• What the exercise asks
Apart from the pictures, every entry should be reproduced exactly.

--------------------------------------------------

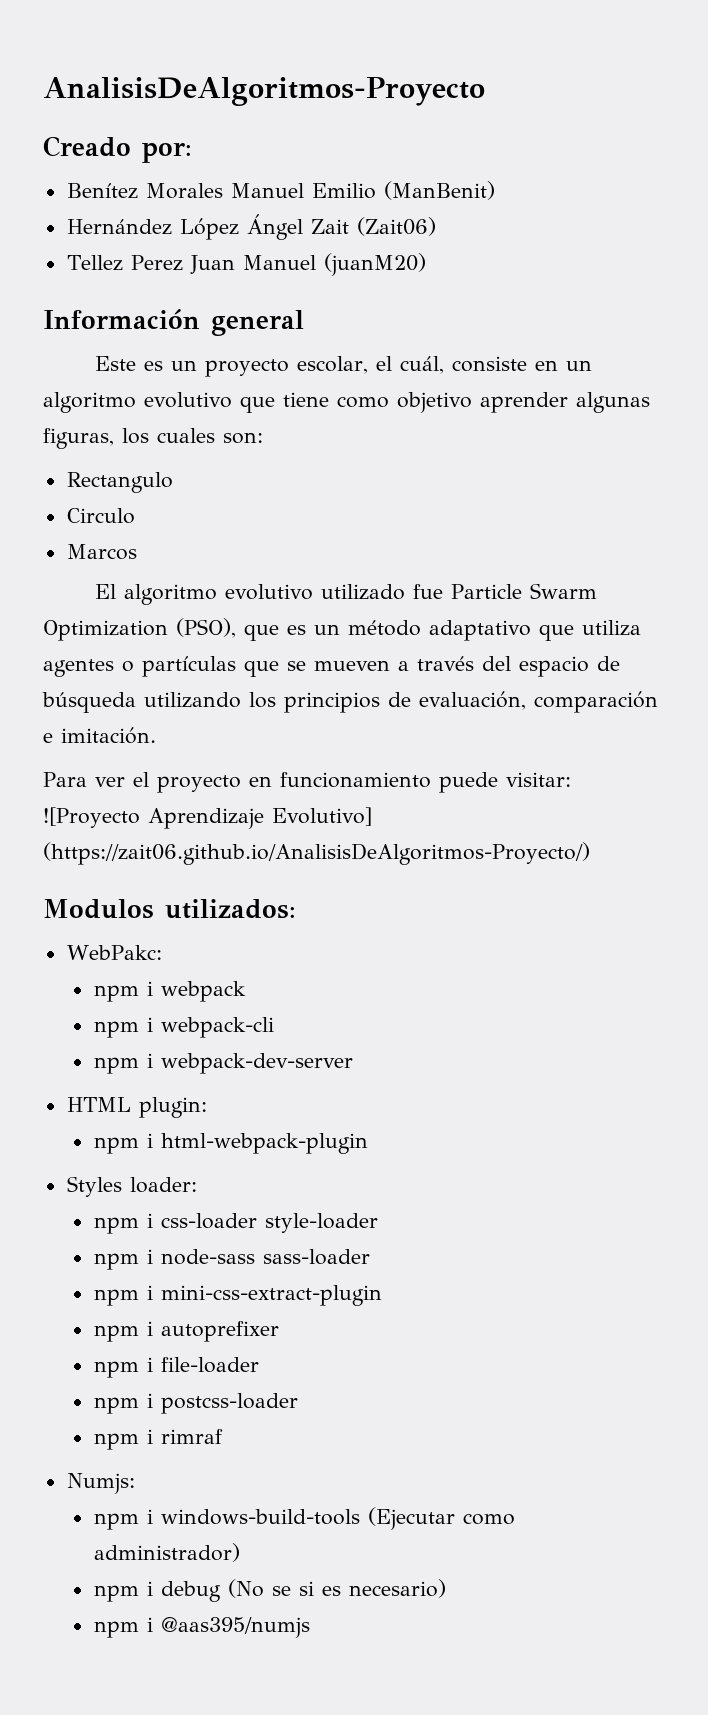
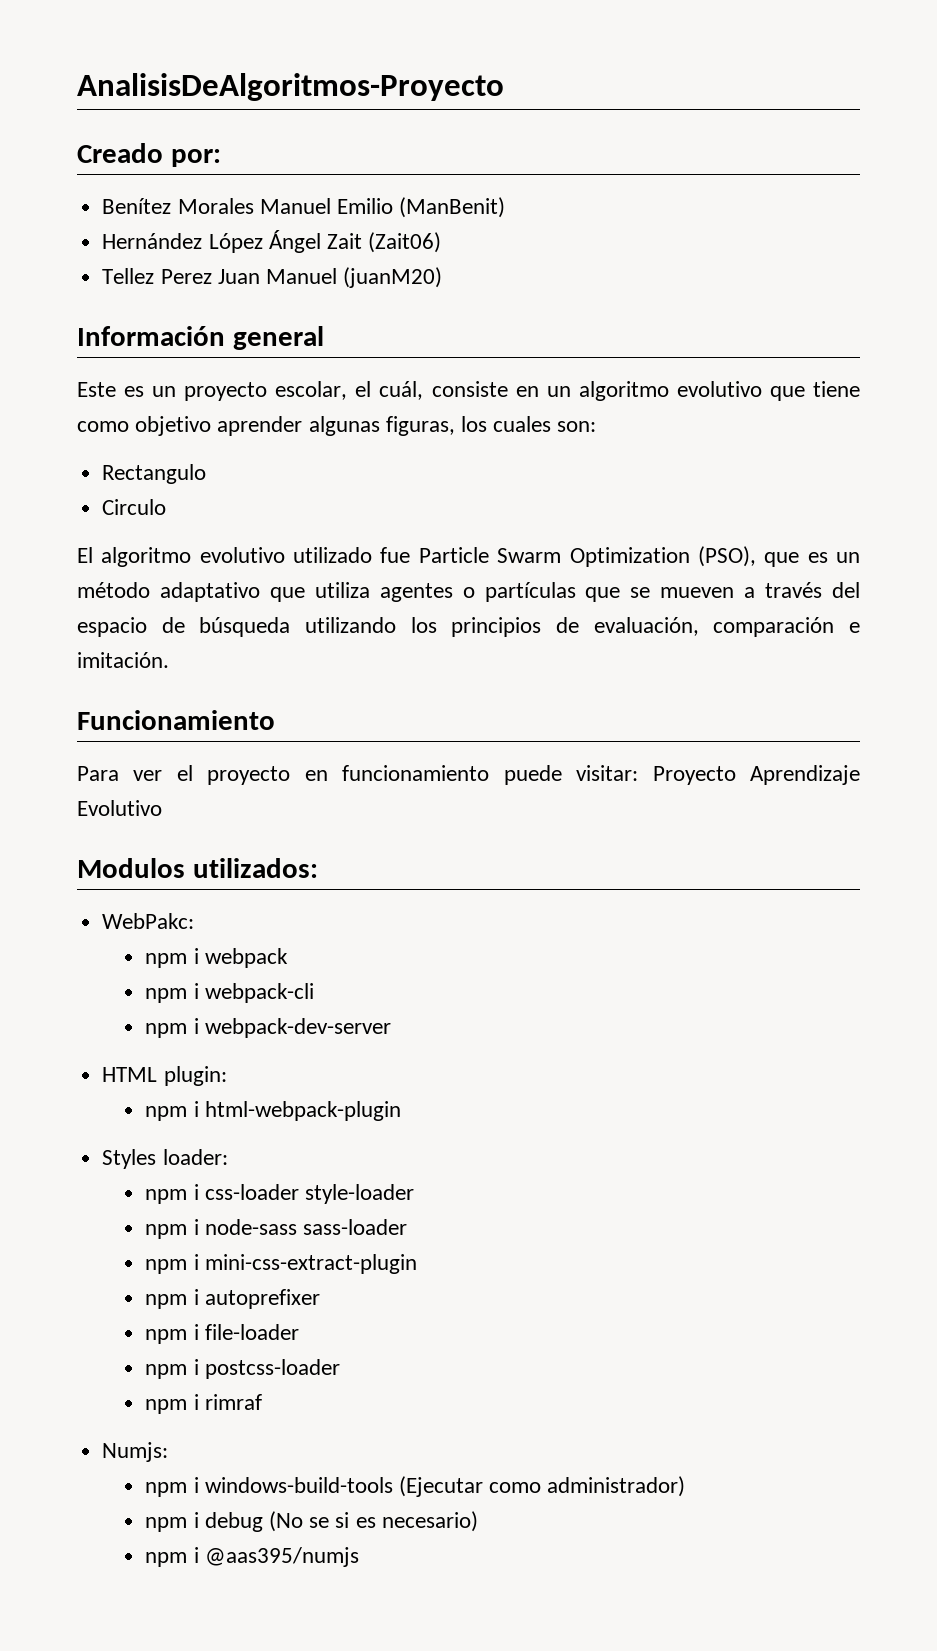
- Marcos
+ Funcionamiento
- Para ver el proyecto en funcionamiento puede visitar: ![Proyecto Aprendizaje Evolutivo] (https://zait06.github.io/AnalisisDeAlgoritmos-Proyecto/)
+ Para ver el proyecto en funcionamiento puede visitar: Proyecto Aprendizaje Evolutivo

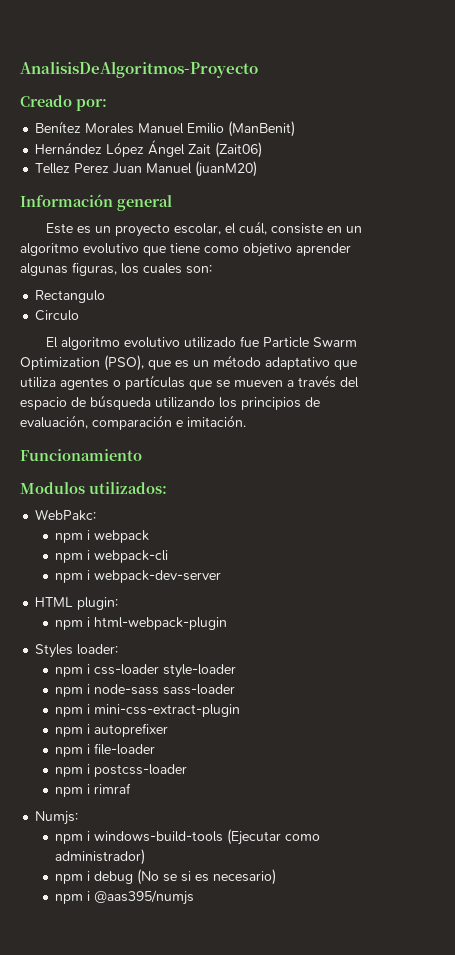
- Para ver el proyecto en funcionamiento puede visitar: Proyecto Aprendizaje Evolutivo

--------------------------------------------------

• Response area
- Marcos
+ Funcionamiento
- Para ver el proyecto en funcionamiento puede visitar: ![Proyecto Aprendizaje Evolutivo] (https://zait06.github.io/AnalisisDeAlgoritmos-Proyecto/)
+ Para ver el proyecto en funcionamiento puede visitar: Proyecto Aprendizaje Evolutivo

- Para ver el proyecto en funcionamiento puede visitar: Proyecto Aprendizaje Evolutivo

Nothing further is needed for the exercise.